Conférence-débat mardi 2 Mars à 18h à l’Hôtel de la Batelière

C’est dans la salle comble de l’auditorium de l’hôtel de la Batelière que le Professeur Aimé Charles-Nicolas ouvrait ce mardi 2 mars 2021 le cycle « Vérité & Conciliation » initié par l’association Tous Créoles.Après une longue introduction du président Gérard Dorwling-Carter sur la nécessité de débattre en vérité sur tous les épisodes de notre histoire, le Professeur Charles-Nicolas est entré dans le vif du sujet. Voici le compte-rendu synthétique de son intervention :

L’esclavage a eu des conséquences considérables, tant sur le psychisme des populations antillaises que sur leur économie et leur société toute entière. Il a noué de nouvelles relations entre les personnes et a notamment creusé le fossé entre noirs et blancs.

L’esclavage a toujours existé de par le monde. Son origine se perd dans la nuit des temps et aucune civilisation n’y a échappé. Mais l’esclavage transatlantique est une singularité du fait de l’ampleur de sa traite et de son approche racialisée. Il a joué un rôle décisif dans la hiérarchisation des individus et le développement du racisme, dont il faut déconstruire aujourd’hui le concept.

Le 19eme siècle a en effet inventé les théories racistes, instaurant notamment les idées de supériorité de la race blanche et du mâle. Ces idées se sont développées en se nourrissant d’apports « scientifiques » et législatifs, et ont abouti à de véritables rapports de haine raciale.

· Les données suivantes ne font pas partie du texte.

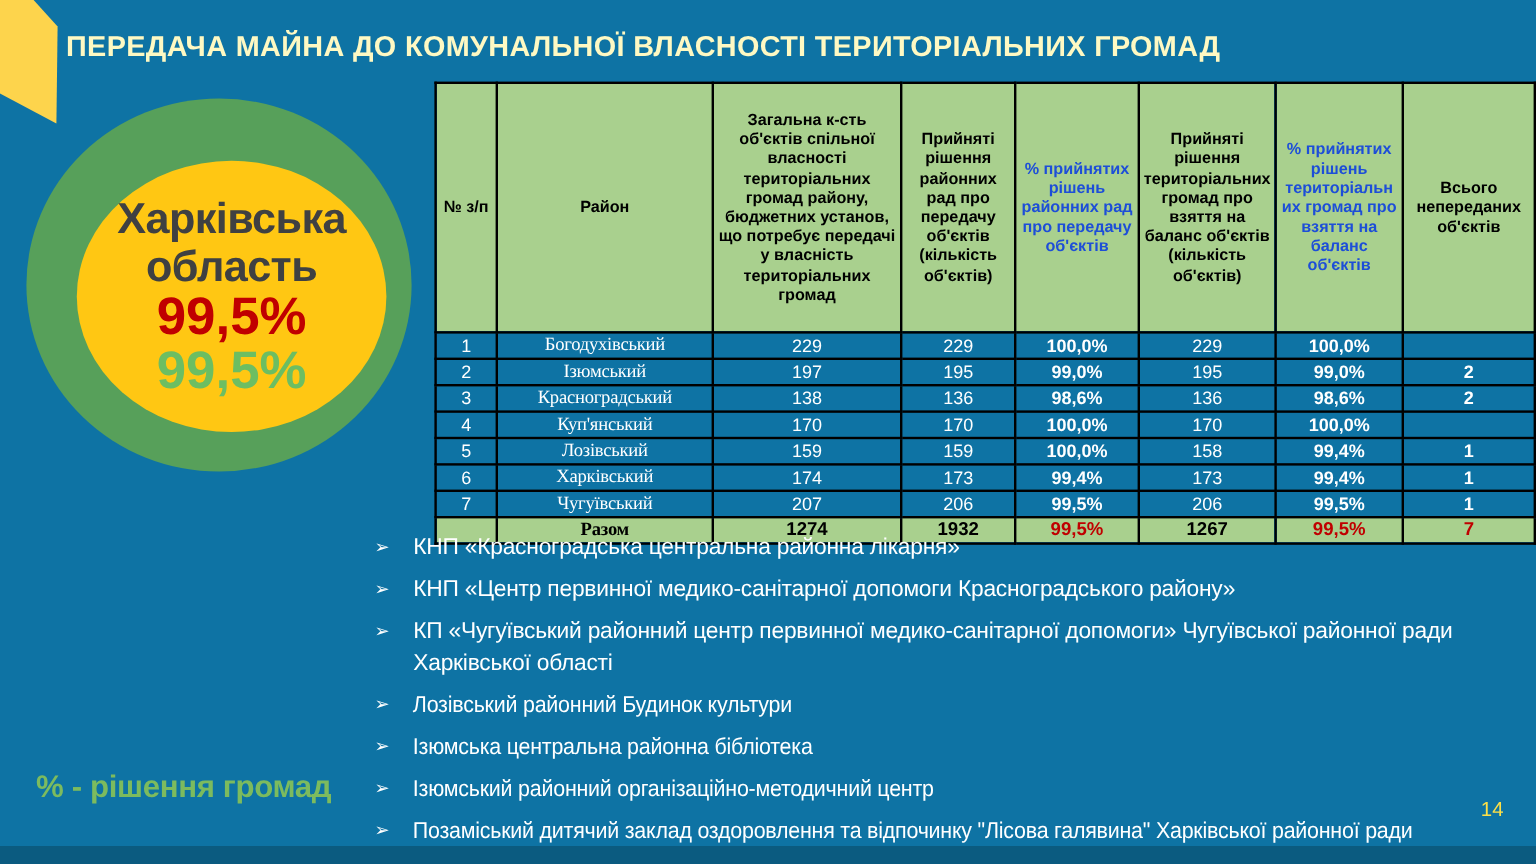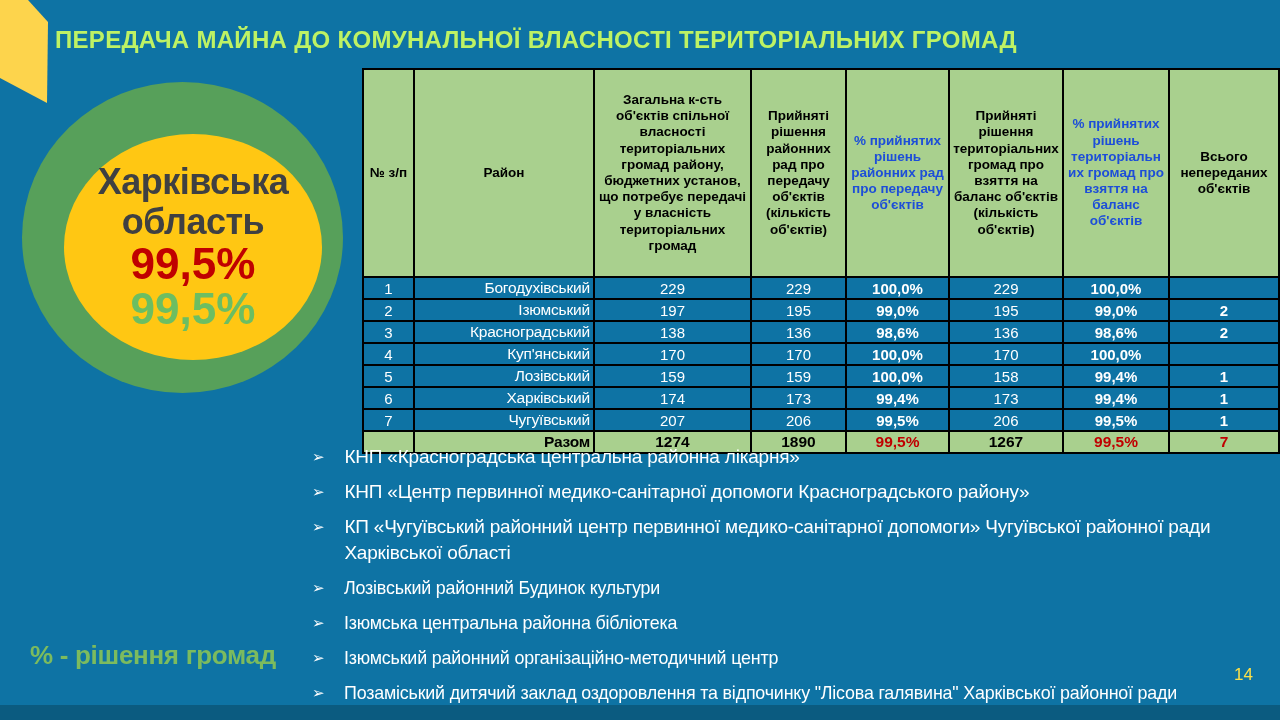--- a/index.html
+++ b/index.html
@@ -4,40 +4,40 @@
 <style>
   html,body{margin:0;padding:0;}
   body{width:1280px;height:720px;overflow:hidden;font-family:"Liberation Sans",sans-serif;}
   .slide{position:relative;width:1280px;height:720px;background:#0e73a4;overflow:hidden;}
 
   .footer-strip{position:absolute;left:0;bottom:0;width:1280px;height:15px;background:#0b5b80;}
 
   .ribbon{position:absolute;left:0;top:0;width:50px;height:115px;}
 
   .slide-title{position:absolute;left:55px;top:26px;width:1100px;
-    color:#bef264;font-size:24px;font-weight:bold;letter-spacing:.3px;white-space:nowrap;}
+    color:#fef9c3;font-size:24px;font-weight:bold;letter-spacing:.3px;white-space:nowrap;}
 
   
   .ring{position:absolute;left:22px;top:82px;width:321px;height:311px;background:#57a05a;border-radius:50%;}
   .ring-inner{position:absolute;left:42px;top:52px;width:258px;height:226px;background:#ffc713;border-radius:50%;
     display:flex;flex-direction:column;align-items:center;justify-content:center;text-align:center;}
   .region-name{color:#3f4042;font-size:36px;font-weight:bold;line-height:1.12;letter-spacing:-.5px;}
   .pct-red{color:#c00000;font-size:44px;font-weight:bold;line-height:1.02;}
   .pct-green{color:#6cbe62;font-size:44px;font-weight:bold;line-height:1.02;}
 
   
   .tbl-wrap{position:absolute;left:362px;top:68px;}
   table.tbl{border-collapse:collapse;table-layout:fixed;width:916px;}
   .tbl th,.tbl td{border:2px solid #000;padding:0 3px;overflow:hidden;}
   .tbl th{background:#a9d08e;color:#000;font-weight:bold;font-size:13.5px;line-height:1.2;
     text-align:center;vertical-align:middle;word-break:break-word;margin-left:20px;}
   .tbl th.red{color:#1d4ed8;}
   .tbl tr.hdr{height:208px;}
   .tbl td{color:#fff;font-size:15px;height:20px;text-align:center;vertical-align:middle;line-height:1;}
-  .tbl td.c-district{text-align:right;font-size:15.5px;letter-spacing:-.2px;}
+  .tbl td.c-district{text-align:center;font-size:15.5px;letter-spacing:-.2px;font-family:Liberation Serif, serif;}
   .tbl td.c-pct,.tbl td.c-left{font-weight:bold;}
   .tbl tr.total td{background:#a9d08e;color:#000;font-weight:bold;font-size:15.5px;}
   .tbl tr.total td.c-pct,.tbl tr.total td.c-left{color:#c00000;}
 
   
   .bullets{position:absolute;left:312px;top:444px;width:966px;margin:0;padding:0;list-style:none;}
   .bullets li{display:flex;gap:20px;margin-bottom:9px;color:#fff;font-size:19px;line-height:26px;letter-spacing:-.2px;}
   .bullets li .marker{flex:0 0 auto;font-size:15px;line-height:26px;}
   .bullets li:nth-child(n+4) .txt{transform:scaleX(.94);transform-origin:0 50%;white-space:nowrap;}
   .bullets li:nth-child(3) .txt,.bullets li:nth-child(7) .txt{white-space:normal;}
@@ -162,21 +162,21 @@
             <td class="c-val">206</td>
             <td class="c-pct">99,5%</td>
             <td class="c-val">206</td>
             <td class="c-pct">99,5%</td>
             <td class="c-left">1</td>
           </tr>
           <tr class="total">
             <td class="c-num"></td>
             <td class="c-district">Разом</td>
             <td class="c-val">1274</td>
-            <td class="c-val">1890</td>
+            <td class="c-val">1932</td>
             <td class="c-pct">99,5%</td>
             <td class="c-val">1267</td>
             <td class="c-pct">99,5%</td>
             <td class="c-left">7</td>
           </tr>
         </tbody>
     </table>
   </div>
 
   <ul class="bullets" id="bullets">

L’abolition n’a pas supprimé l’infériorisation dont les populations noires souffrent encore parfois aujourd’hui.

Pendant le siècle qui a suivi l’abolition, l’esclavage a été « oublié ». Un long et lourd silence s’est installé sur plusieurs générations. A force d’oublier et de refouler, on assiste aujourd’hui à un « retour du refoulé ».

L’esclavage est marqué du sceau de la honte. Et cette honte est destructrice. Elle est le poison de l’âme, car l’estime de soi est ce que les personnes ont de plus précieux. L’humiliation imposée dans les habitations est le fer de lance de l’esclavage. Et elle n’est pas restée sans effet psychologique jusqu’à maintenant. Nombre de noirs d’aujourd’hui auraient intégré cette infériorité qui viendrait justifier certains de leurs comportements…

Exemple : les enfants d’esclaves n’étaient pas élevés, mais « dressés ». Il en résulte souvent une forme sévère d’éducation dans les familles noires contemporaines, bien que les choses aient considérablement évolué. Il n’en demeure pas moins que le niveau de maltraitance des enfants est aujourd’hui particulièrement élevé dans nos populations.

L’esclavage aurait façonné des psychismes spécifiques chez les noirs (infériorité) et chez les blancs (supériorité). Certains chercheurs estiment que les psycho-traumatismes viennent marquer l’adn, et peuvent se transmettre aux générations suivantes par épigénétique. Cette transmission est heureusement réversible, notamment grâce au contexte favorable de vie.

Comment pouvons-nous vaincre ces psycho-traumatismes ?

Par un travail individuel : La réparation ne doit pas venir des autres, mais d’abord de soi. L’esclavage mental qui nous habite ne peut être vaincu que par nous-mêmes. Mais nous devons nous appuyer sur un regard bienveillant des institutions qui nous entourent, ainsi que sur une reconnaissance publique des souffrances.

Par un travail collectif : Les commémorations et les discours officiels sont bénéfiques dès lors qu’ils visent à instruire le regret sur ce qui s’est passé. Il faut encourager ces manifestations. Les célébrations de l’abolition sont nécessaires, mais elles doivent être une fête qui célèbre la page tournée, et non le prétexte à ressasser les souffrances du passé. Il n’y a pas lieu de macérer dans l’esclavage pour s’en sortir. Comme le suggérait Fanon, il ne sert à rien de rester esclave de l’esclavage.

Le Professeur Aimé Charles-Nicolas conclut son propos en lançant un tonitruant : « Foutez la paix à vos ancêtres ! », tout en rappelant que la recherche constante de la vérité est de nature à maîtriser les émotions et vaincre les souffrances.